Parental Supervision and Alcohol Abuse Among Adolescent Girls.

Journal: Pediatrics
Published:
Abstract

Objective: Inadequate parent supervision during the early adolescent years forecasts a host of conduct problems, including illicit alcohol consumption. Early pubertal maturation may exacerbate problems, because girls alienated from same-age peers seek the company of older, more mature youth. The current study examines overtime associations between parent autonomy granting and adolescent alcohol abuse during a developmental period when alcohol consumption becomes increasingly normative, to determine if early maturing girls are at special risk for problems arising from a lack of parent supervision.

Methods: At annual intervals for 4 consecutive years, a community sample of 957 Swedish girls completed surveys beginning in the first year of secondary school (approximate age: 13 years) describing rates of alcohol intoxication and perceptions of parent autonomy granting. Participants also reported age at menarche.

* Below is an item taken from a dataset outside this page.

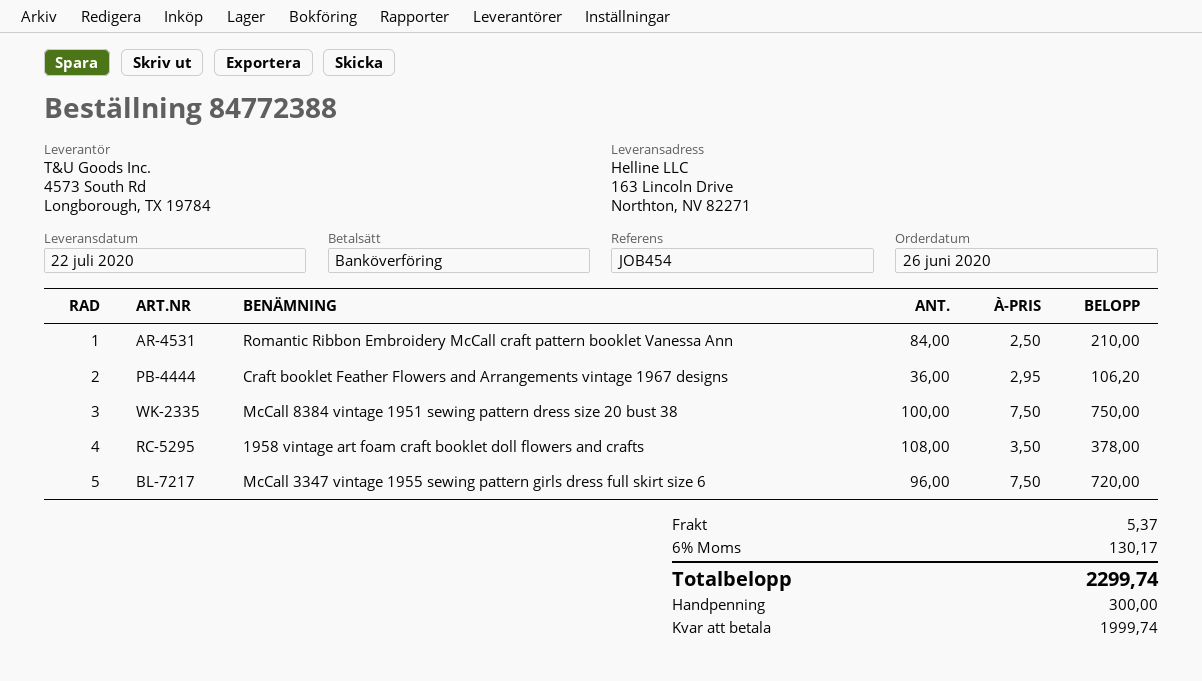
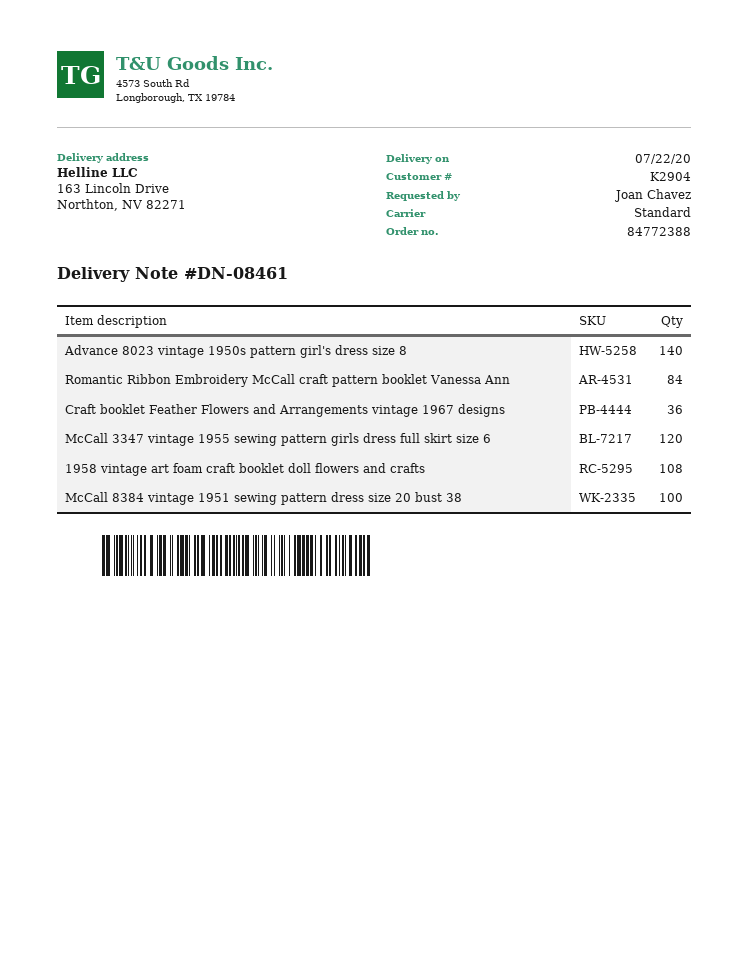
McCall 3347 vintage 1955 sewing pattern girls dress full skirt size 6: 96 -> 120
Advance 8023 vintage 1950s pattern girl's dress size 8: none -> 140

Results: Multiple-group parallel process growth curve models revealed that early pubertal maturation exacerbated the risk associated with premature autonomy granting: Alcohol intoxication rates increased 3 times faster for early maturing girls with the greatest autonomy than they did for early maturing girls with the least autonomy. Child-driven effects were also found such that higher initial levels of alcohol abuse predicted greater increases in autonomy granting as parent supervision over children engaged in illicit drinking waned.

Conclusions: Early maturing girls are at elevated risk for physical and psychological adjustment difficulties. The etiology of escalating problems with alcohol can be traced, in part, to a relative absence of parent supervision during a time when peer interactions assume special significance.